Input records:

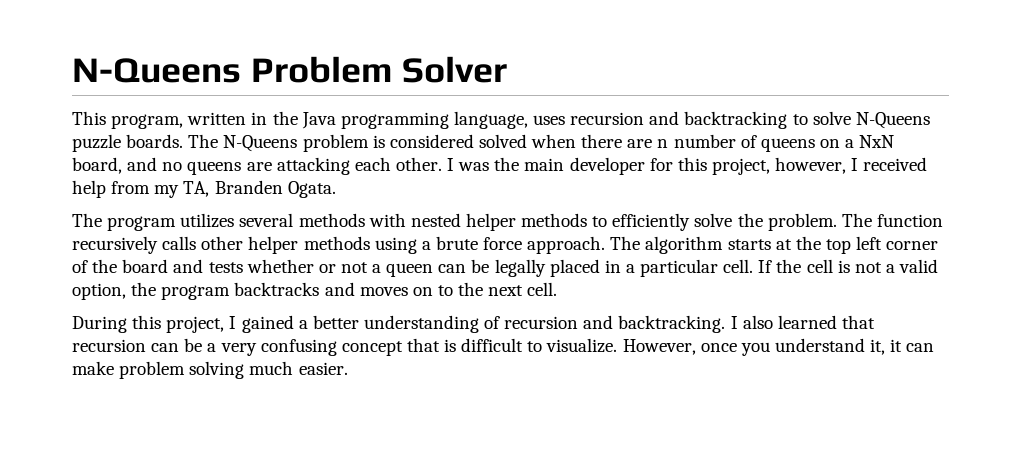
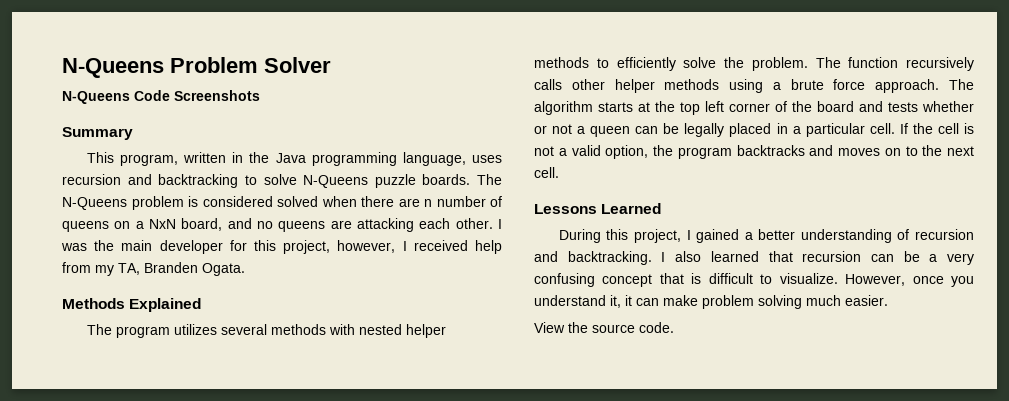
(508, 69) none -> [62,90,260,104] [62,127,133,140] // N-Queens Code Screenshots // Summary
(336, 189) none -> [62,298,202,312] // Methods Explained
(558, 289) none -> [534,203,662,214] // Lessons Learned
(348, 368) none -> [534,322,674,333] // View the source code.

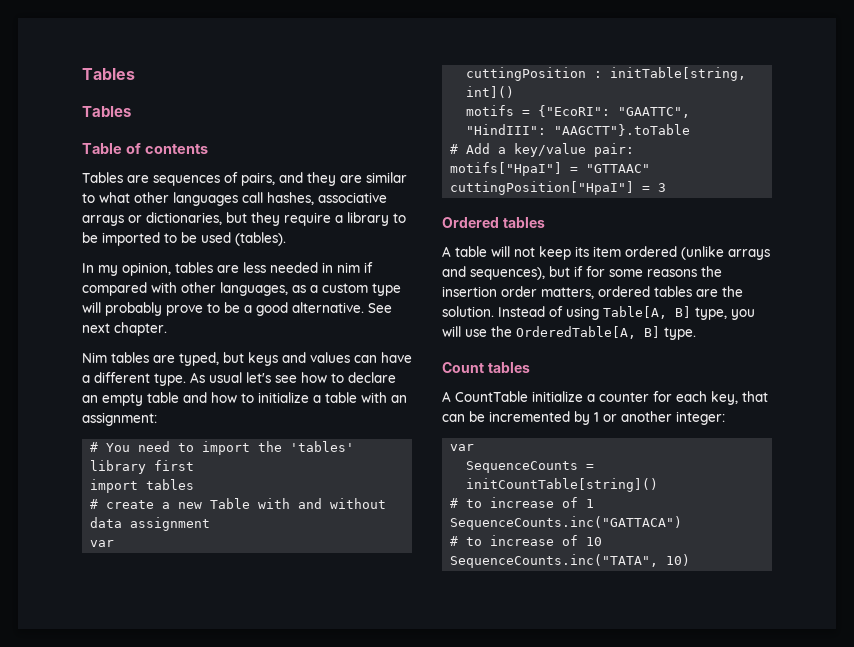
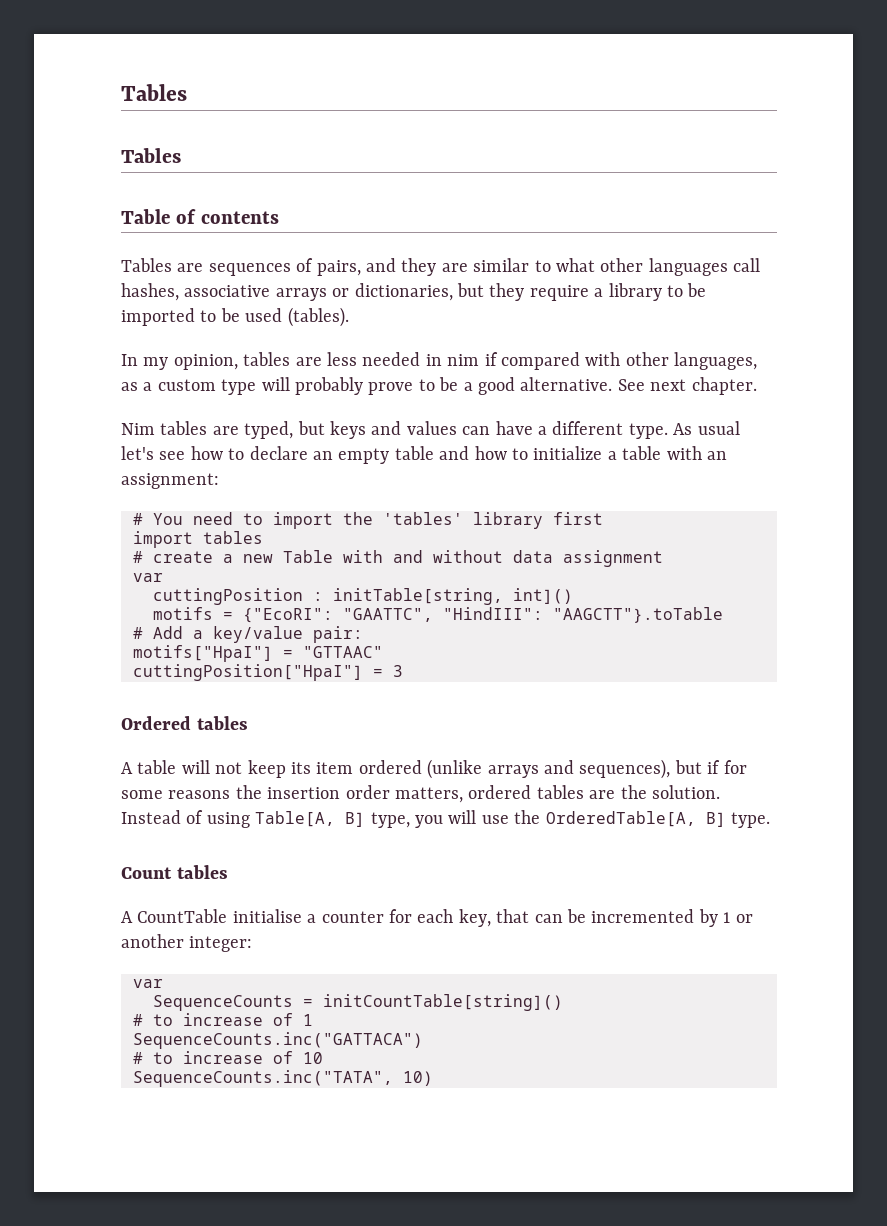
[532,391,583,402] initialize -> [232,909,302,923] initialise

Work task: Return the records exactly. Don't carry the pictures over.

Task answer:
(508, 69) none -> [62,90,260,104] [62,127,133,140] // N-Queens Code Screenshots // Summary
(336, 189) none -> [62,298,202,312] // Methods Explained
(558, 289) none -> [534,203,662,214] // Lessons Learned
(348, 368) none -> [534,322,674,333] // View the source code.

[532,391,583,402] initialize -> [232,909,302,923] initialise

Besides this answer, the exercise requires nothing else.